While “Black Widow” is filled with the kind of action to which Marvel movie fans have become accustomed, many scenes concern issues of family or sisterhood, as Natasha (Scarlett Johansson) reunites with Yelena (Florence Pugh) and, reluctantly, their Russian-spy “mother” (Rachel Weisz) and “father” (David Harbour), the latter of whom doubles as the Red Guardian, Russia’s answer to Captain America.
“I wanted it to be authentic,” Balfe says from London of the score. “Originally, we were going to try and record in Russia. That was my plan with the choirs.” But a tight timeline resulted in Balfe employing London’s Metro Voices instead.
“The music of the Red Army was also a massive influence,” Balfe adds, referring to the famous Soviet-era choir that so passionately performed Russian folk and nationalistic music. “I wanted to give Yelena that Red Army robustness with her theme.”

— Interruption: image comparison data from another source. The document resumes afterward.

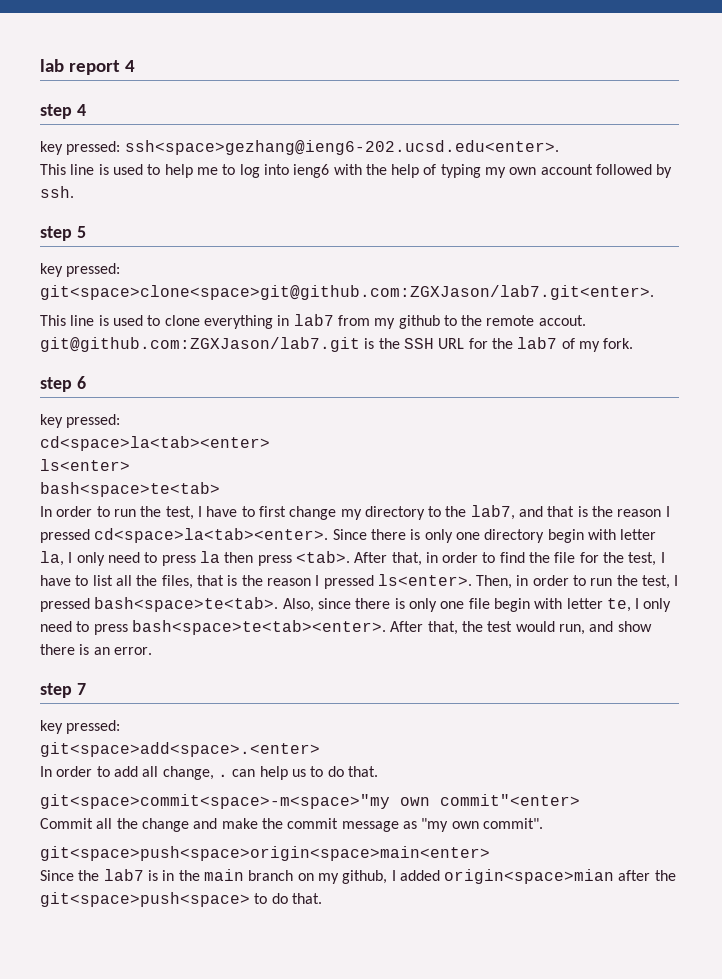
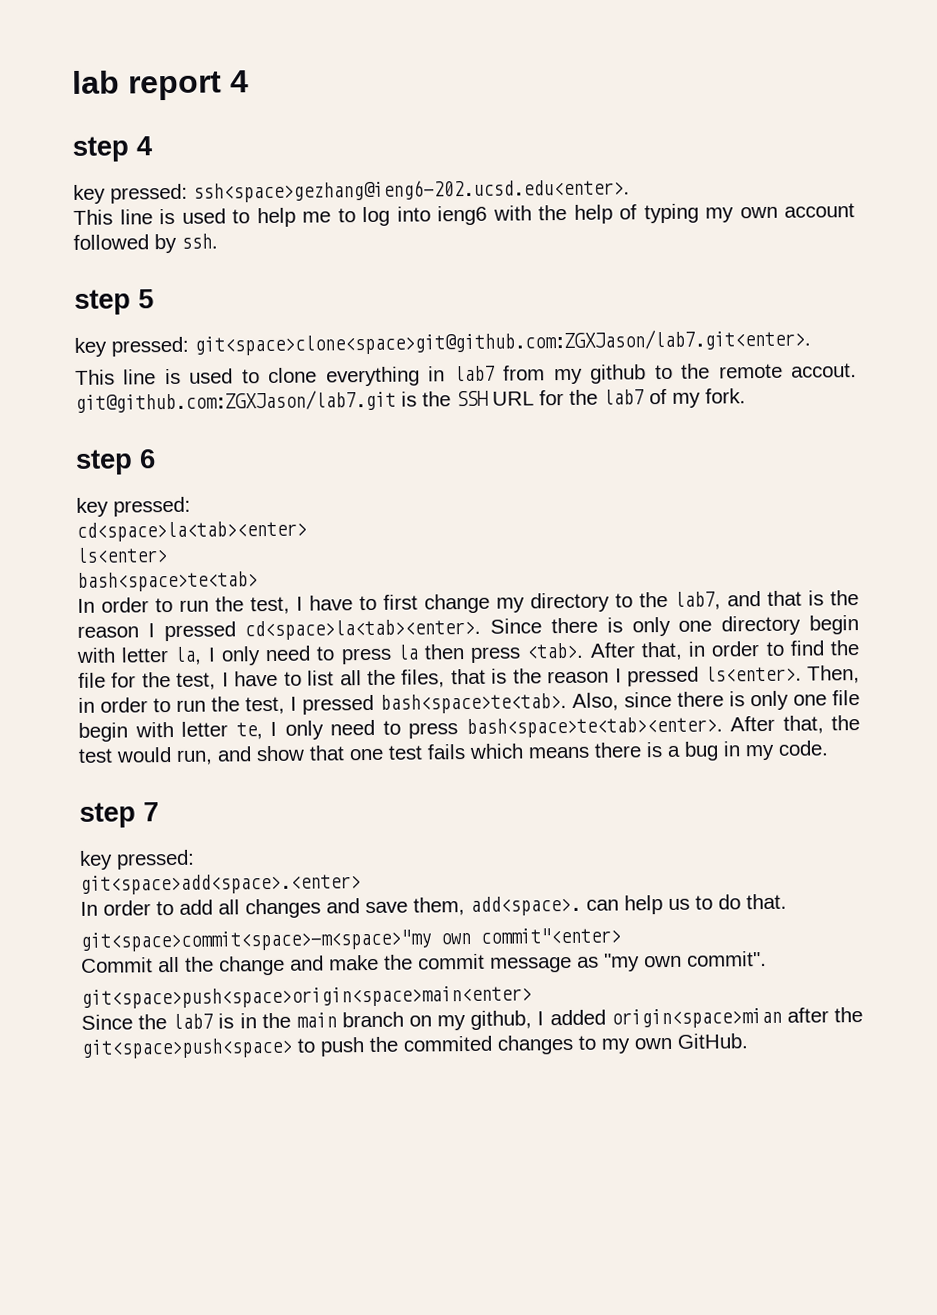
- After that, the test would run, and show there is an error.
+ After that, the test would run, and show that one test fails which means there is a bug in my code.
- In order to add all change, . can help us to do that.
+ In order to add all changes and save them, add<space>. can help us to do that.
- Since the lab7 is in the main branch on my github, I added origin<space>mian after the git<space>push<space> to do that.
+ Since the lab7 is in the main branch on my github, I added origin<space>mian after the git<space>push<space> to push the commited changes to my own GitHub.

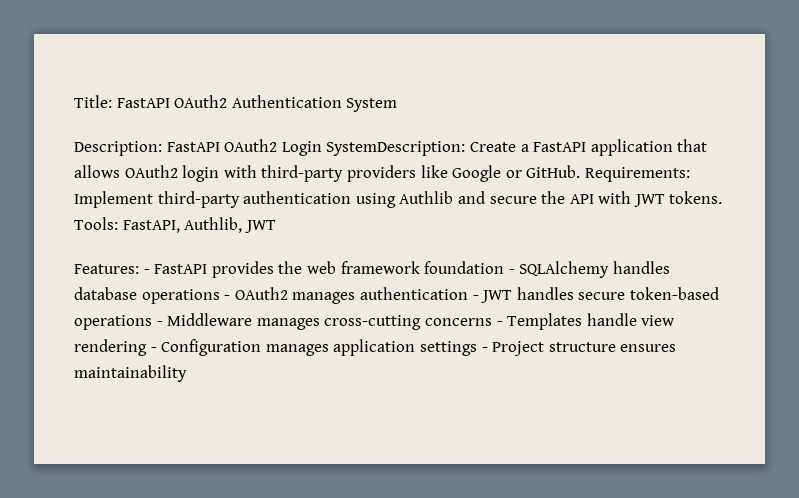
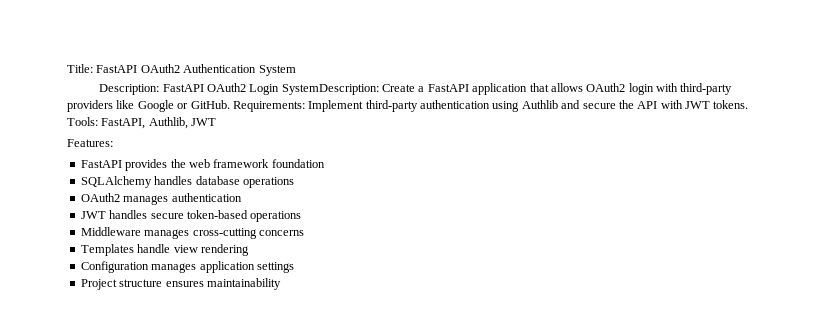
- Features: - FastAPI provides the web framework foundation - SQLAlchemy handles database operations - OAuth2 manages authentication - JWT handles secure token-based operations - Middleware manages cross-cutting concerns - Templates handle view rendering - Configuration manages application settings - Project structure ensures maintainability
+ Features:
+ FastAPI provides the web framework foundation
+ SQLAlchemy handles database operations
+ OAuth2 manages authentication
+ JWT handles secure token-based operations
+ Middleware manages cross-cutting concerns
+ Templates handle view rendering
+ Configuration manages application settings
+ Project structure ensures maintainability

Although Balfe (“Mission: Impossible — Fallout”) hails from Inverness, Scotland, at least part of his family ancestry is Russian, and he collected Russian art when he was younger. But “Black Widow” required delving more deeply into Russian music than he had previously.
“I started rediscovering [Igor] Stravinsky and [Anton] Rubinstein and [Alexander] Borodin, trying to understand where the music came from,” says Balfe. “What would Stravinsky have done if he was working these days and trying to write a Hollywood movie?”

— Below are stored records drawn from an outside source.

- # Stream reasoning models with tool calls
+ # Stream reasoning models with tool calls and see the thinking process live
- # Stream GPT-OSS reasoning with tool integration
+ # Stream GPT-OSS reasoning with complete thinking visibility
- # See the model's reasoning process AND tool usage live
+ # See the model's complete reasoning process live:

In addition to themes for Natasha and Yelena, Balfe penned an ominous motif for Dreykov (Ray Winstone), the Soviet mastermind behind the Red Room that spawned an entire army of Black Widows, and for the sisters whose long-ago broken relationship must be mended for them to tackle the global threat that Dreykov still presents.
What listeners won’t find in the “Black Widow” score are clichéd Russian instruments like balalaikas or similar reminders from the “Doctor Zhivago” era. “My first thought was, I’m going to get 100 balalaikas and record them in Abbey Road,” Balfe says, tongue slightly in cheek, “but it didn’t fit the film. You can have the concept on paper, but it can become a parody.”
Instead, Balfe hints at Russian flavors with subtle, electronically created versions of such ancient stringed Eastern European and Central Asian folk instruments as the dombra, the gudok and the hurdy-gurdy.
What the composer did acknowledge, musically, was the female-driven story, by asking British-French classical guitarist Laura Snowden, Simple Minds drummer Cherisse Osei, beatbox artist Kimmy Beatbox, violinist Jasmine Flicker and vocalist Diana Artashesyan to contribute to the score.
The 118 musicians at Abbey Road in February 2020 are said to constitute the largest orchestra ever assembled at that fabled studio. “We were the last recording session at Abbey Road [prior to the London lockdown],” Balfe recalls. “Everybody knew that the studio would close in two or three days. There was a sense of sadness.”
To that symphonic sound, Balfe added a 40-voice male choir and a 20-voice female choir (the latter half classical, half gospel for a more contemporary sound). “We experimented a lot,” Balfe says. “We always did a take where there were lyrics and a take without lyrics. I think more time was spent on the pronunciation than doing the actual recordings.”